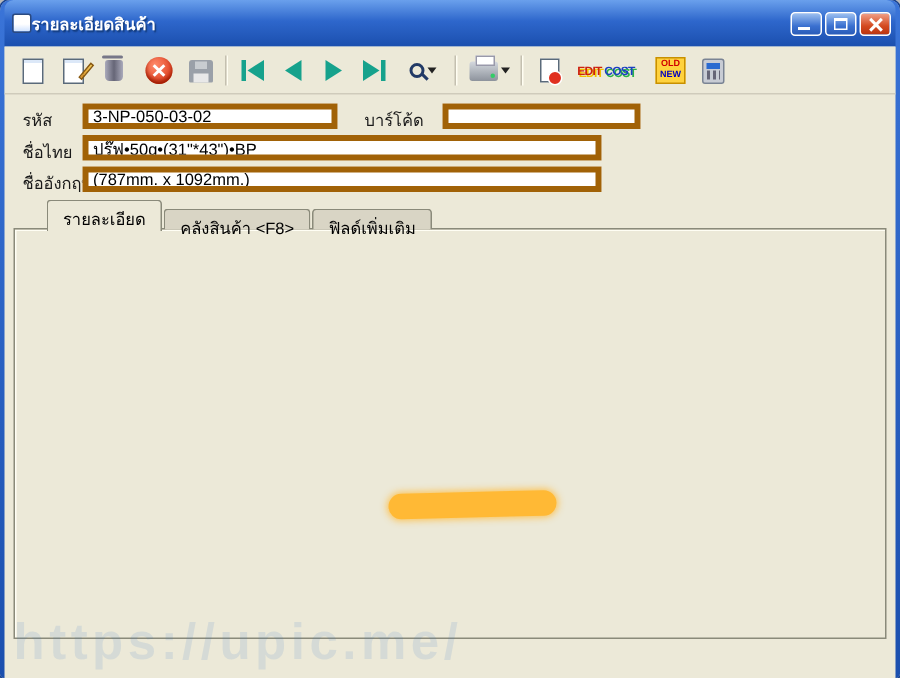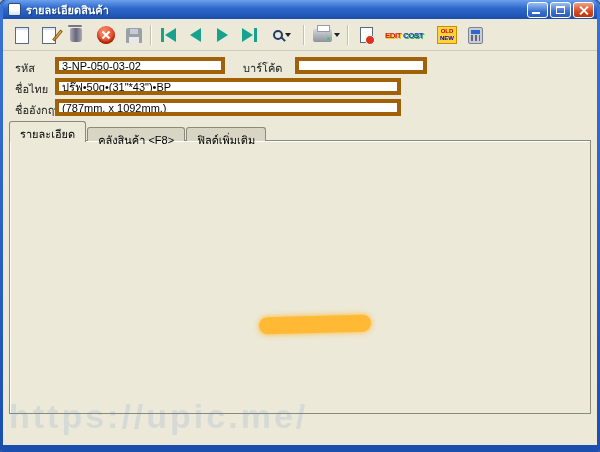--- a/index.html
+++ b/index.html
@@ -9,7 +9,7 @@
            background:linear-gradient(#3a74d8,#1b4fae); border-radius:7px 7px 3px 3px;
            padding:0 3px 3px; box-shadow:0 0 0 1px #16408e; }
 
-  .titlebar { height:19px; display:flex; align-items:center; gap:5px; padding:0 3px 0 5px;
+  .titlebar { height:31px; display:flex; align-items:center; padding:0 3px 0 5px;
               background:linear-gradient(180deg,#6aa0ec 0%,#2e67cc 45%,#1b4fae 100%);
               border-radius:6px 6px 0 0; color:#fff; font-size:11px; font-weight:bold; }
   .t-icon { width:13px; height:13px; background:linear-gradient(#fff 55%,#cfe2ff); border:1px solid #2b4a80; border-radius:2px; }

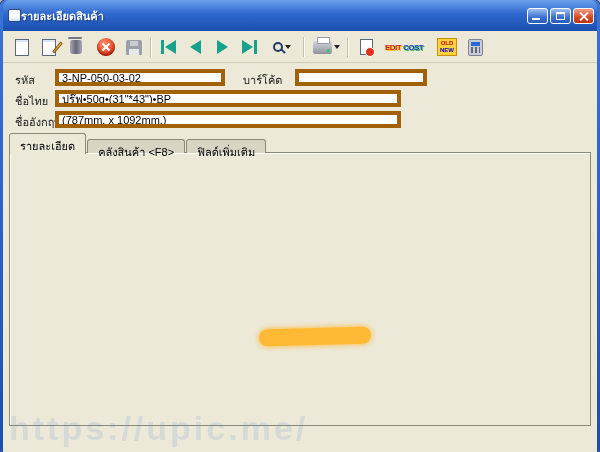--- a/index.html
+++ b/index.html
@@ -87,7 +87,7 @@
   .tabs { position:absolute; left:6px; top:101px; height:21px; display:flex; align-items:flex-end; gap:1px; z-index:3; }
   .tab { padding:3px 10px; border:1px solid #8a8a7a; border-bottom:none; border-radius:3px 3px 0 0;
          background:#d9d5c5; font-size:11px; height:14px; cursor:pointer; white-space:nowrap; }
-  .tab.active { background:#ece9d8; height:21px; margin-bottom:-1px; z-index:4; position:relative; }
+  .tab.active { background:#ece9d8; height:21px; margin-bottom:-1px; z-index:4; position:relative;margin-left:22px; }
   .panel { position:absolute; left:6px; top:121px; width:582px; height:274px; background:#ece9d8;
            border:1px solid #8a8a7a; box-shadow:inset 1px 1px 0 #fffef4; z-index:2; }
   .gbox { position:absolute; border:1px solid #a8a494; box-shadow:inset 1px 1px 0 #fffef4; }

====

What you have to do:
List every line above that holds the word "left".

Task answer:
   .tabs { position:absolute; left:6px; top:101px; height:21px; display:flex; align-items:flex-end; gap:1px; z-index:3; }
+  .tab.active { background:#ece9d8; height:21px; margin-bottom:-1px; z-index:4; position:relative;margin-left:22px; }
   .panel { position:absolute; left:6px; top:121px; width:582px; height:274px; background:#ece9d8;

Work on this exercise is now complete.